Parece indiscutible ya hoy en día entre las gentes pensantes que cuanto hacemos los humanos se fundamenta en nuestra propia naturaleza y tiende a satisfacer alguna necesidad personal o colectiva. Ciencia, técnica, pensamiento, religiones, arte… Nada escapa a este principio, por más que queramos darle vueltas.
El ser humano no es un ente estático sino que evoluciona individual y colectivamente. Cada nueva incorporación en el saber modifica la persona y el colectivo que la asimila. Y en consecuencia genera nuevas posibilidades y también nuevas necesidades de todo orden.
Parar el curso de esa evolución es tarea imposible y cuantos esfuerzos se hagan con ese empeño es pura necedad. Vivir es un ejercicio continuo de adaptación al medio y al entorno, con todo cuanto de riesgo e incomodidad eso comporta. Es caminar hacia adelante, con el cuerpo y la mente, y es todo lo contrario de vegetar o quedarse en el sitio ancorados en principios inmutables mientras transcurre el tiempo y todo cambia.
Es evidente que estamos viviendo ya en un tiempo distinto de aquel en que nacimos y crecimos. Han cambiado las cosas y con ellas el modo de pensar y las costumbres. Es de dominio público, y nadie o casi nadie se escandaliza ya, por más que no son pocas las personas que continuamente lo lamentan, las mayores sobretodo. Pero aun así, aun a pesar del descontento continuo que manifiestan, acaban por rendirse y hacer suya la letra de aquel tango titulado “Cambalache” escrito por Discépolo allá por el año 1934.

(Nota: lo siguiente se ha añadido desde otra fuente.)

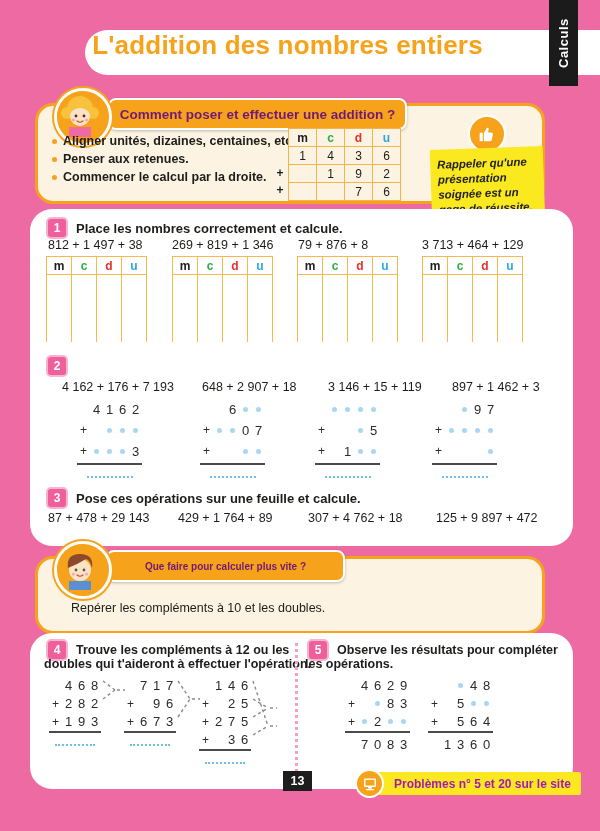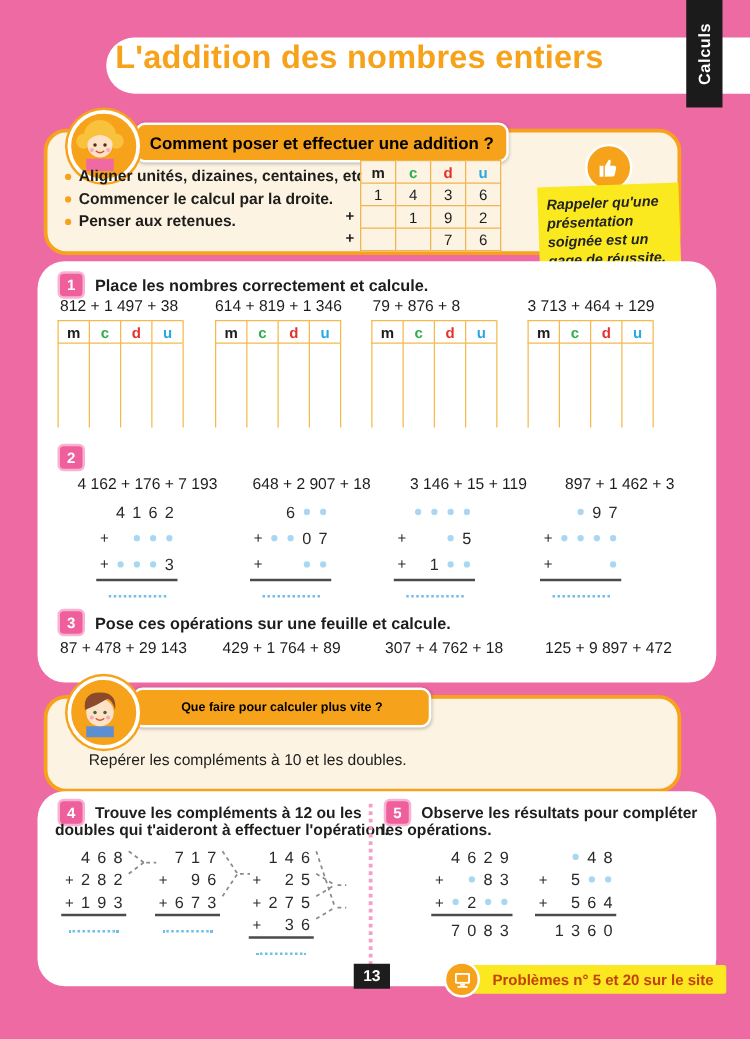"Comment poser et effectuer une" .lesson-banner { color: #000000 -> #701a75 }
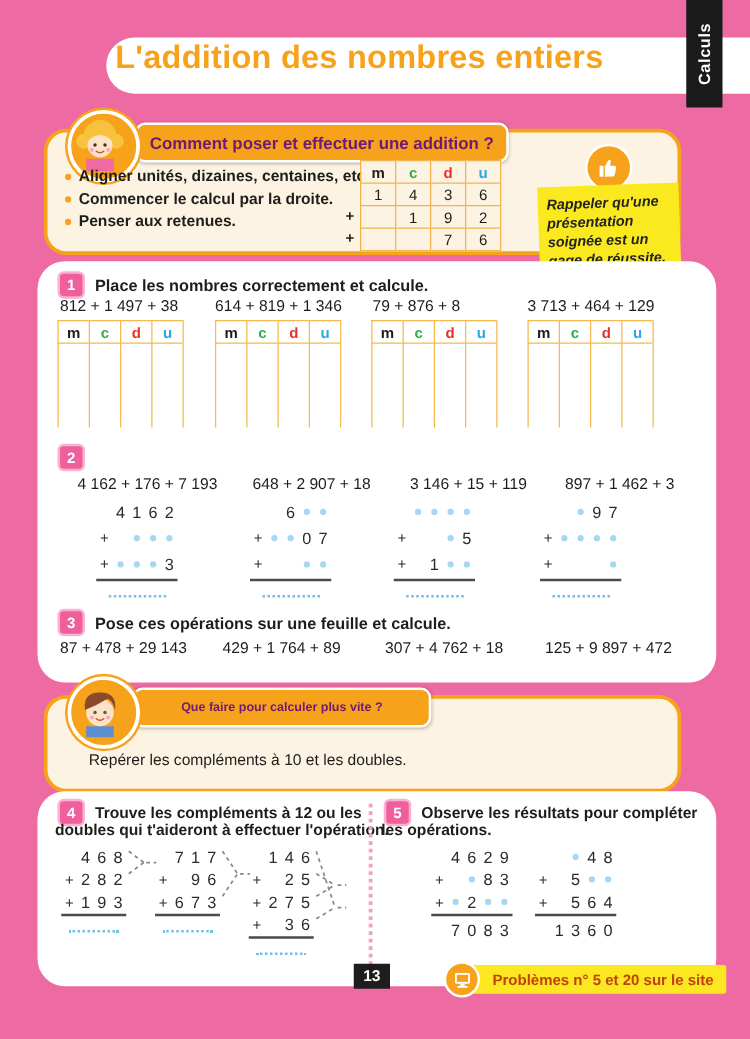"Commencer le calcul par la" li { order: before "Penser aux retenues." -> after "Penser aux retenues." }
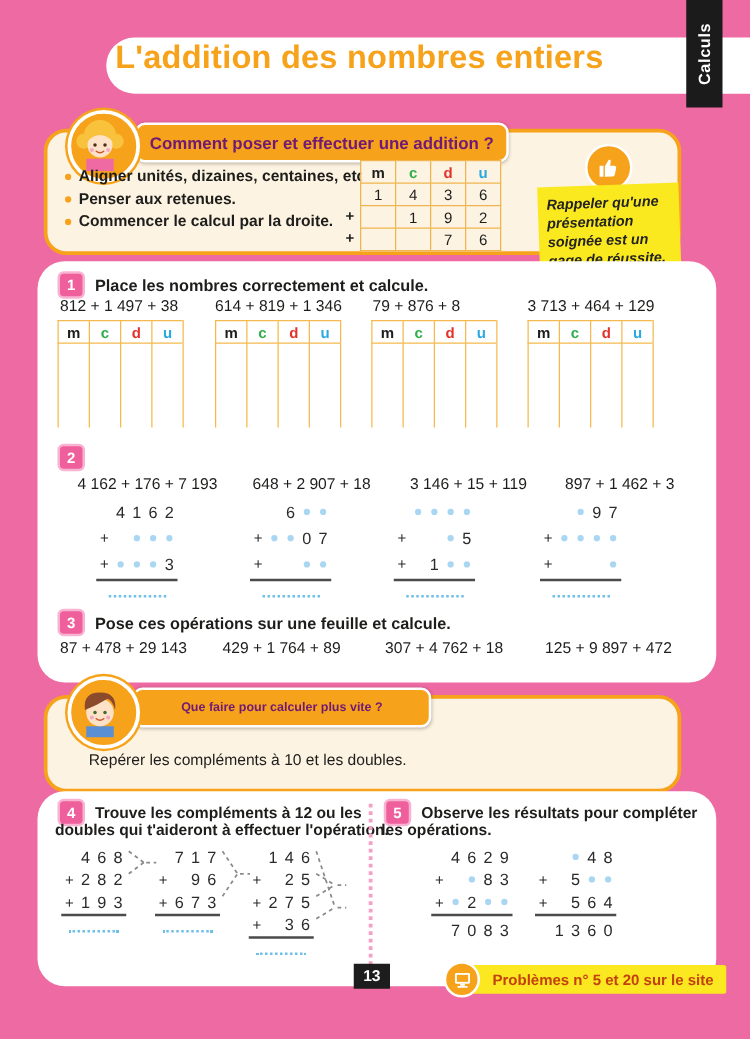"614 + 819 + 1" span.expr { text: 614 -> 269 }
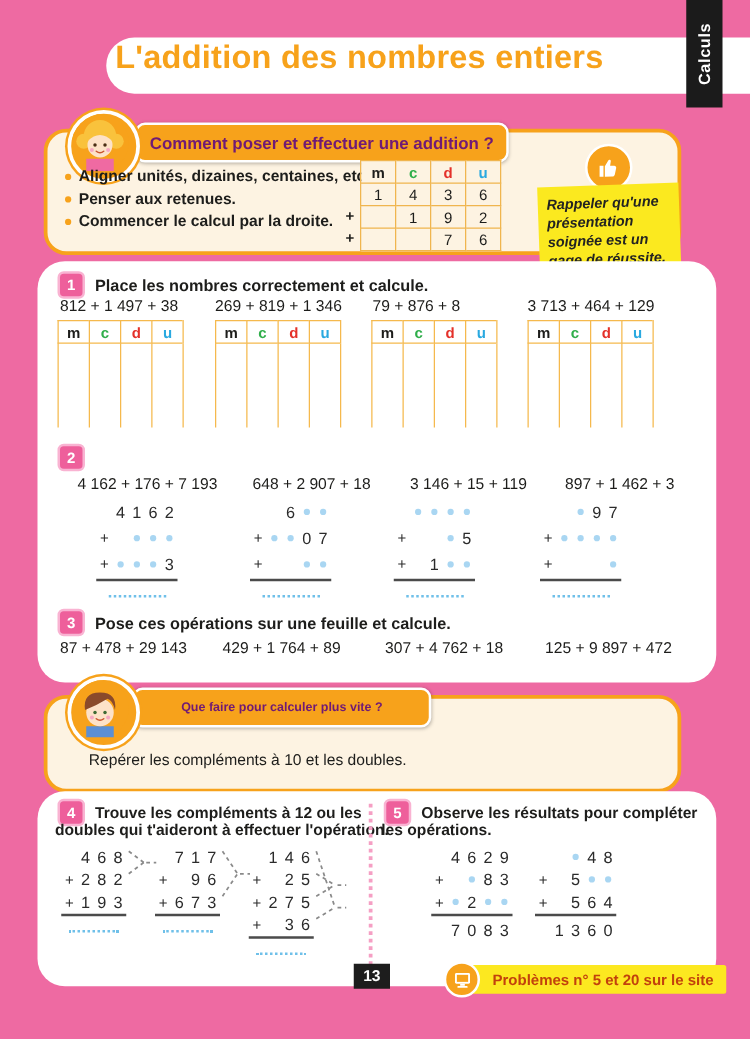"Problèmes n° 5 et 20" .site-badge { color: #c2410c -> #a21caf }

¡1934! La historia se repite pues de continuo. Un siglo sucede a otro siglo, y si el XX fue para muchas almas ya un escándalo, no tiene por qué serlo menos el XXI. Y por este motivo, a esta nueva forma de vivir y de hacer que ahora se impone conviene encontrarle, cuanto antes, nuevas formas de pensar para poder razonar de forma conveniente lo que se siente y se hace. Tal vez así podamos evitar cometer en este siglo tantos errores como se cometieron en el pasado.